Looking around in the forum and other places I can’t find any information stating that performance would be different depending on if your system is using GNU libc
or musl
and since Alpine images are very popular and by default rely on musl
I felt it warranted a post.
Question
Is there any performance difference if I use a images such as Alpine that rely on musl
rather than for example a Ubuntu image with libc
for production deployments? and is any such difference jit
related?
Thank you in advance.
Yes, there’s a significant loss in performance with musl
. I made a PR for OTP 27 that will remove these differences, the comment describes things in a bit more detail:
erlang:master
← jhogberg:john/jit/refactor-unix-sigaltstack/OTP-18568
opened 10:26AM - 26 Apr 23 UTC
Erlang code compiled to x86 native code uses `RSP` as its stack pointer. This im… proves performance in several ways:
- It permits the use of the x86 `CALL` and `RET` instructions, which reduces code volume and improves branch prediction.
- It avoids stealing a callee-save register to act as a stack pointer.
Unix signal handlers are by default delivered onto the current stack, i.e. `RSP`. This is a problem since our native-code stacks are small and may not have room for the Unix signal handler.
There is a way to redirect signal handlers to an "alternate" signal stack by using the `SA_ONSTACK` flag with the `sigaction(2)` system call. Unfortunately this has to be specified explicitly for each signal, and it is impossible to enforce given the presence of libraries.
We used to attempt to override the C library's signal handler setup procedure with our own that added the `SA_ONSTACK` flag, but it only worked with `GNU libc` which is not always the current libc.
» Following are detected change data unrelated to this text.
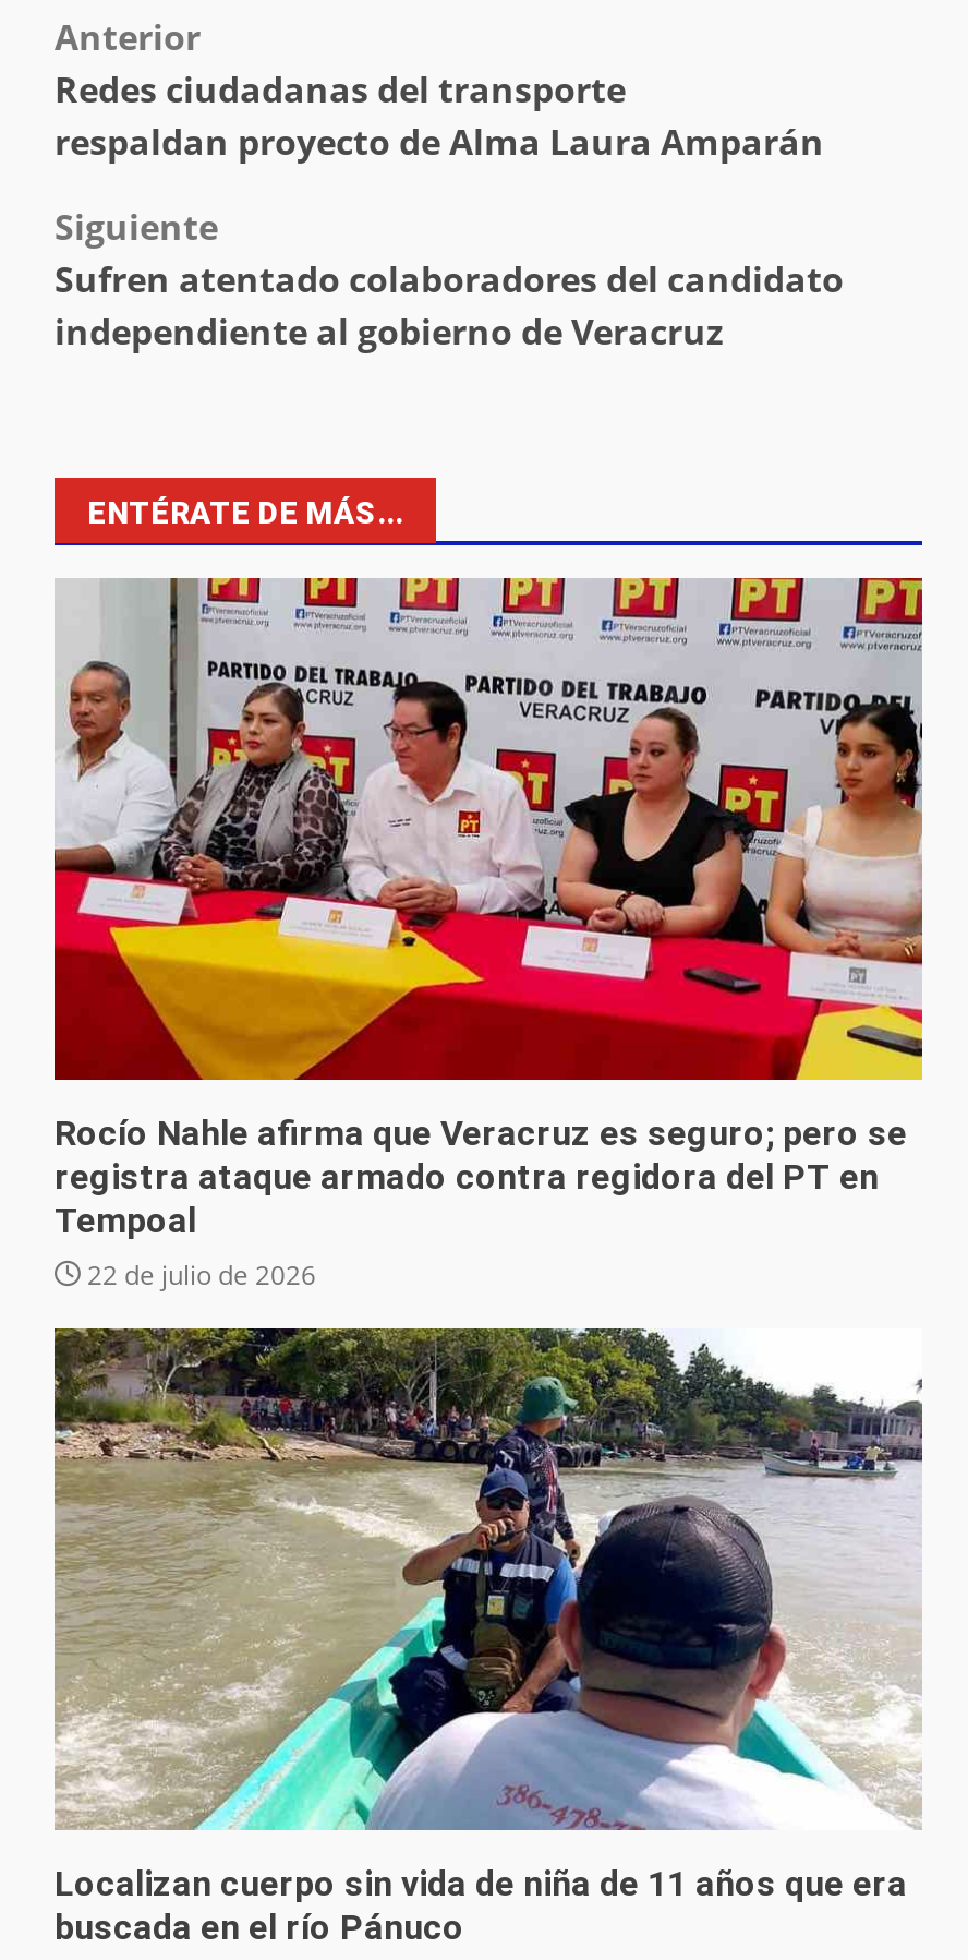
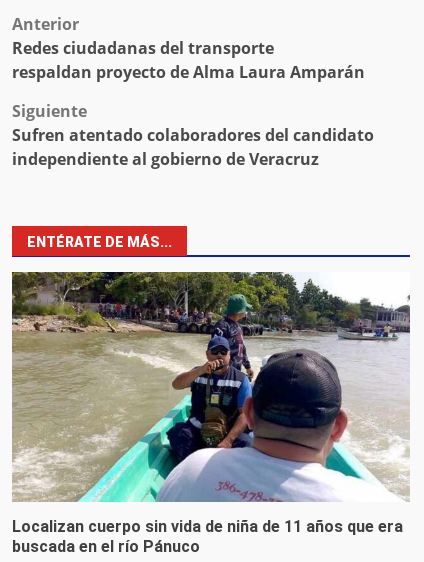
[52,576,924,1294] [image] | Rocío Nahle afirma que Veracruz es seguro; pero se | registra ataque armado contra regidora del PT en | Tempoal | 22 de julio de 2026 -> none

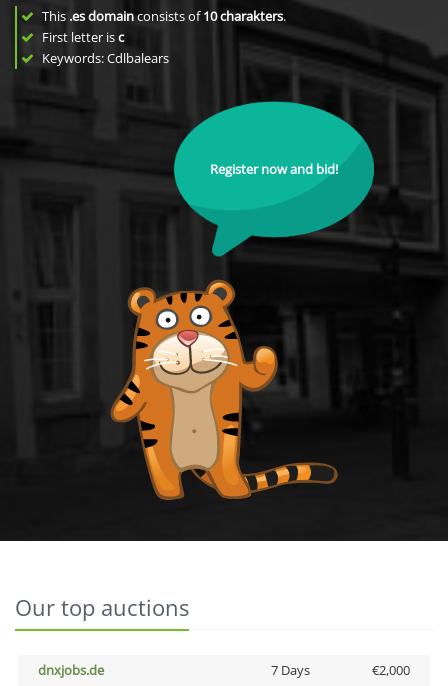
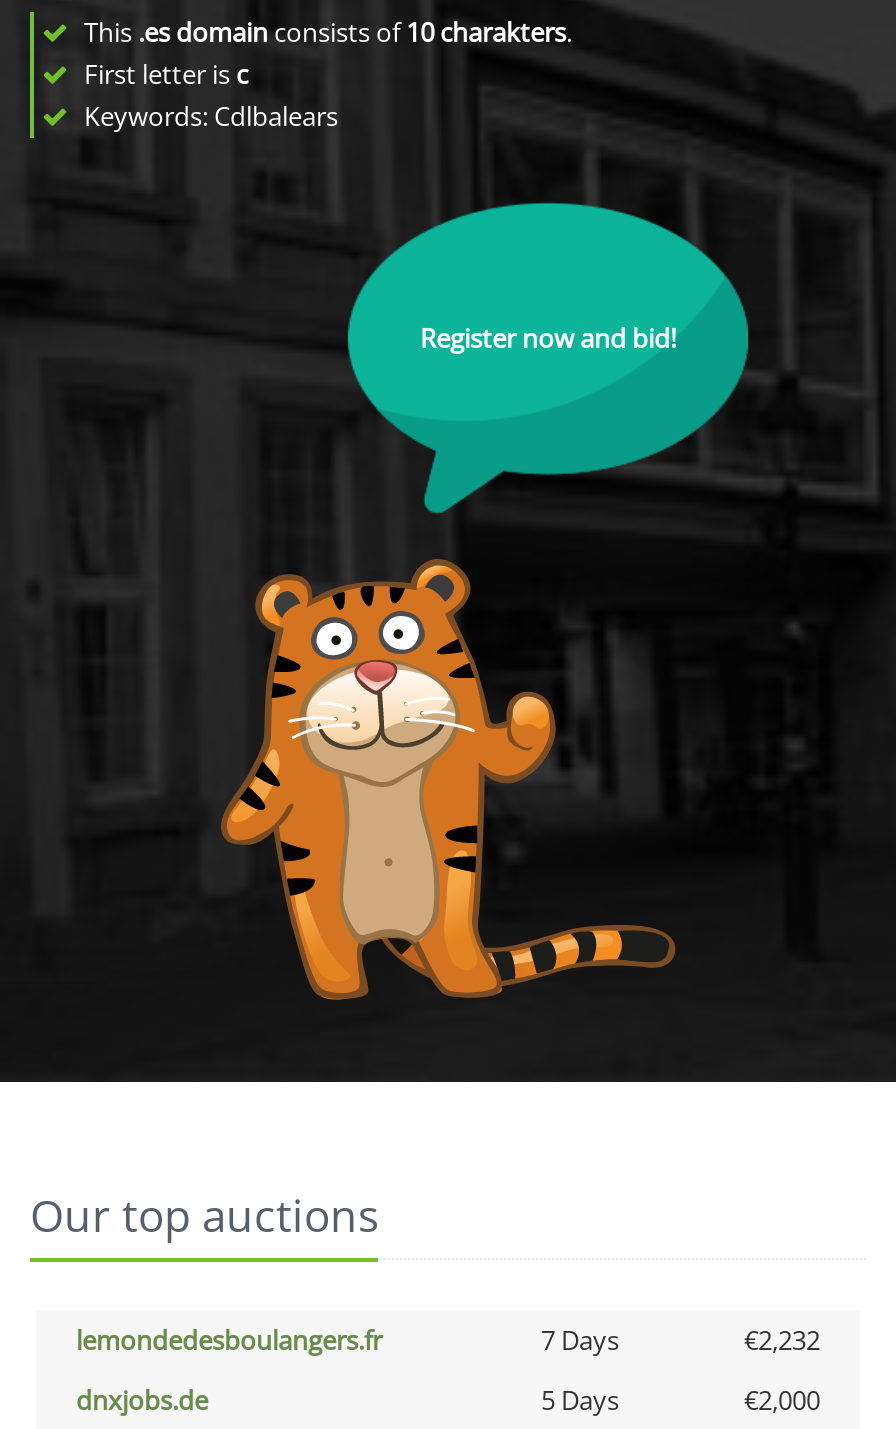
none -> [76,1322,820,1358] lemondedesboulangers.fr | 7 Days | €2,232
[270,661,310,679] 7 Days -> [541,1382,619,1418] 5 Days

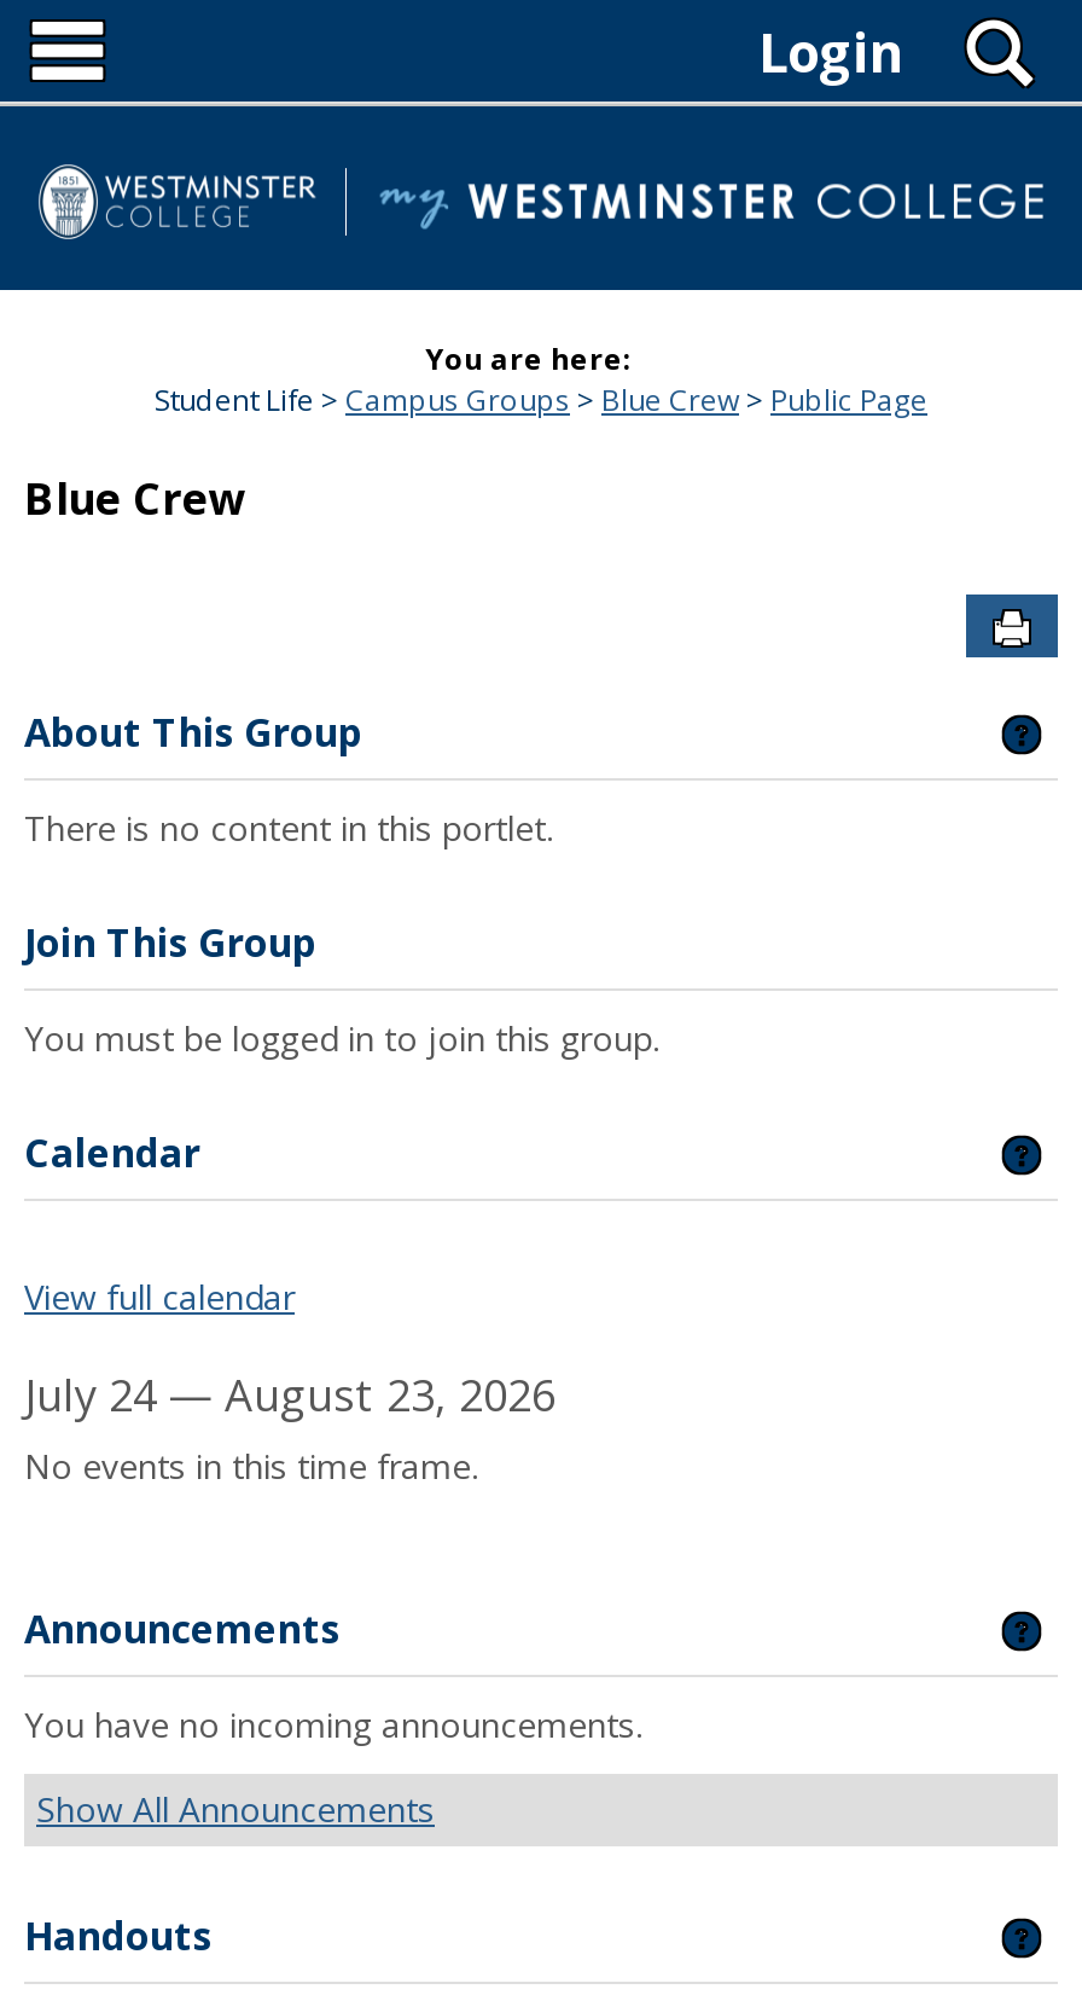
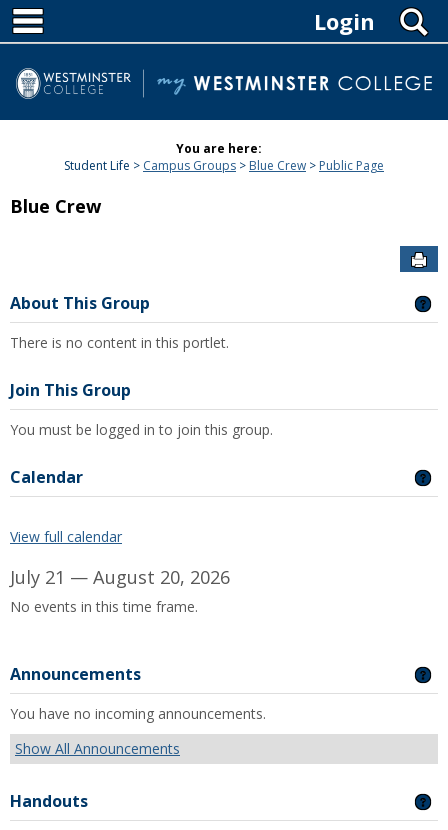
[24,1364,555,1422] July 24 — August 23, 2026 -> [10,565,230,589] July 21 — August 20, 2026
As many of our users liked to run docker images with `Alpine` which uses `musl` instead, they got needlessly bad performance without knowing it.
Instead, we now explicitly add `SA_ONSTACK` to our own uses of `sigaction(2)` and ignore the library problem altogether because:
1. We don't care about this problem on non-scheduler threads: if a library wants to fiddle around with signals on its own threads then it doesn't affect us.
2. We don't care about this problem when executing on the runtime stack: if a NIF or driver uses signals in a creative manner locally during a call, then that's fine as long as they restore them before returning to Erlang code.
A NIF or driver that doesn't do this is misbehaving to begin with and we can't shield ourselves against that.
3. If a library that we're statically linked to messes around with signals in the initialization phase (think C++ constructors of static objects), all of it will happen before `main` runs and we'll set things straight in `sys_init_signal_stack`.
If a dynamically linked library does the same, the same restrictions as ordinary NIF/driver calls apply to the initialization phase and the library must restore the signals before returning.
If any threads are created in either of these phases, they're still not scheduler threads so we don't have to care then either.
7 Likes